Tag Archives: liberalization

How Le Pen might win a runoff against Macron

Marine Le Pen (right) has worked to detoxify the brand of the Front national, but will it be enough to form a majoritarian coalition in France? (Facebook)

Emmanuel Macron should not be such a difficult candidate to defeat in the French presidential election.

Set aside the weird personality cult that gushes over Macron’s youthful good looks, or the popular movement, En Marche! that shares the candidate’s initials (E.M.) and that translates to ‘Forward!’ — a schlocky political trick for an electorate that prides itself on sophistication.

Set aside that the 39-year-old rising star has never technically won an election to anything in his life.

Set aside the gaffes — going to Algeria and calling French colonization a ‘crime against humanity’ or criticizing the same-sex marriage law that he said ‘humiliated’ traditional Catholic voters.

Set aside the nasty rumors about his personal life or the wife 24 years his senior (and yes, they are out there).
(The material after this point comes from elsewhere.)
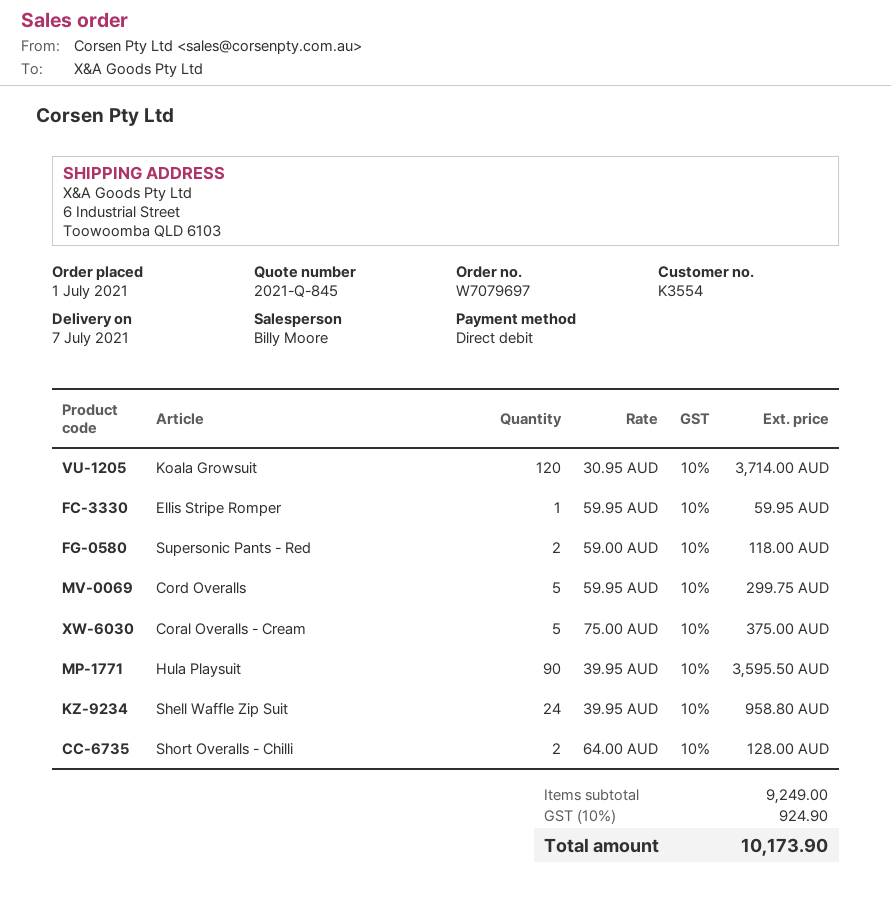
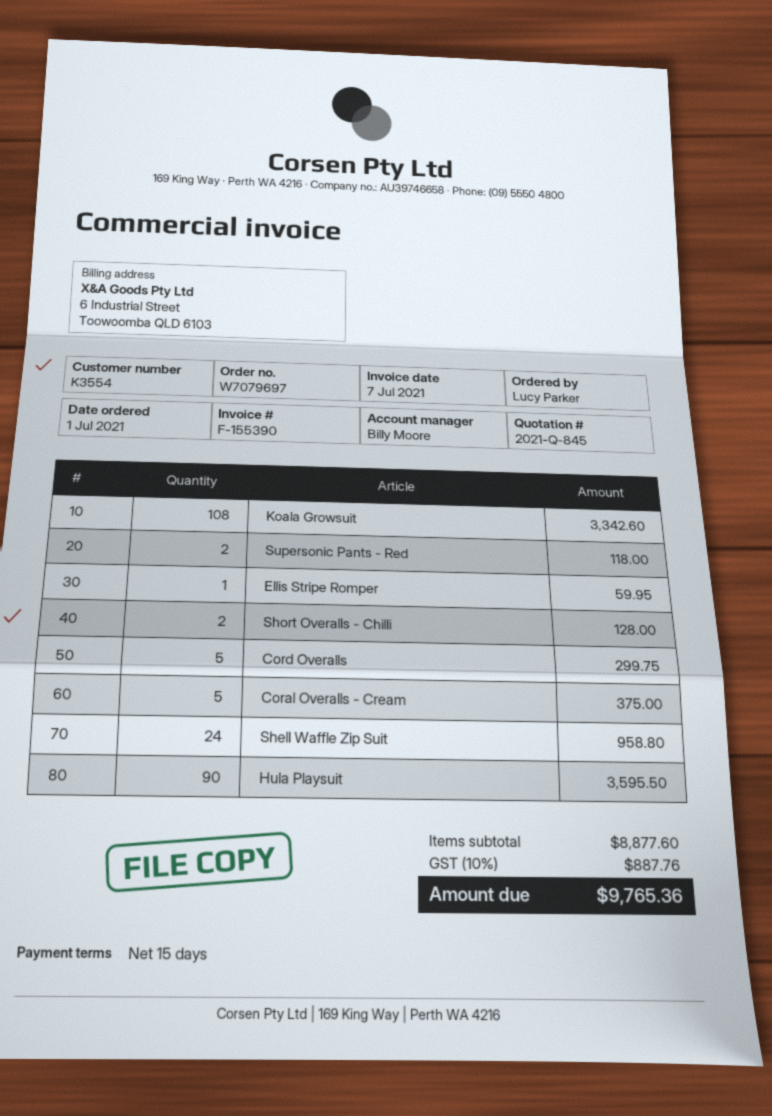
Koala Growsuit: 120 for 3714.00 -> 108 for 3342.60
subtotal: 9249.00 -> 8877.60
tax: 10% = 924.90 -> 10% = 887.76
total: 10173.90 -> 9765.36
Why Macron is far weaker than polls currently show

Though Macron is in a commanding position with a month to go until voters first go to the polls, he is the product of two of the most elite educational institutions, Sciences Po and the École nationale d’administration, and before entering politics, he was an investment banker at Rothschild. He represents a strain of neoliberal economic policy that commands lower support today than ever — the Atlantic right is moving toward economic nationalism and the Atlantic left is moving to more aggressive taxation and deeper social welfare programs.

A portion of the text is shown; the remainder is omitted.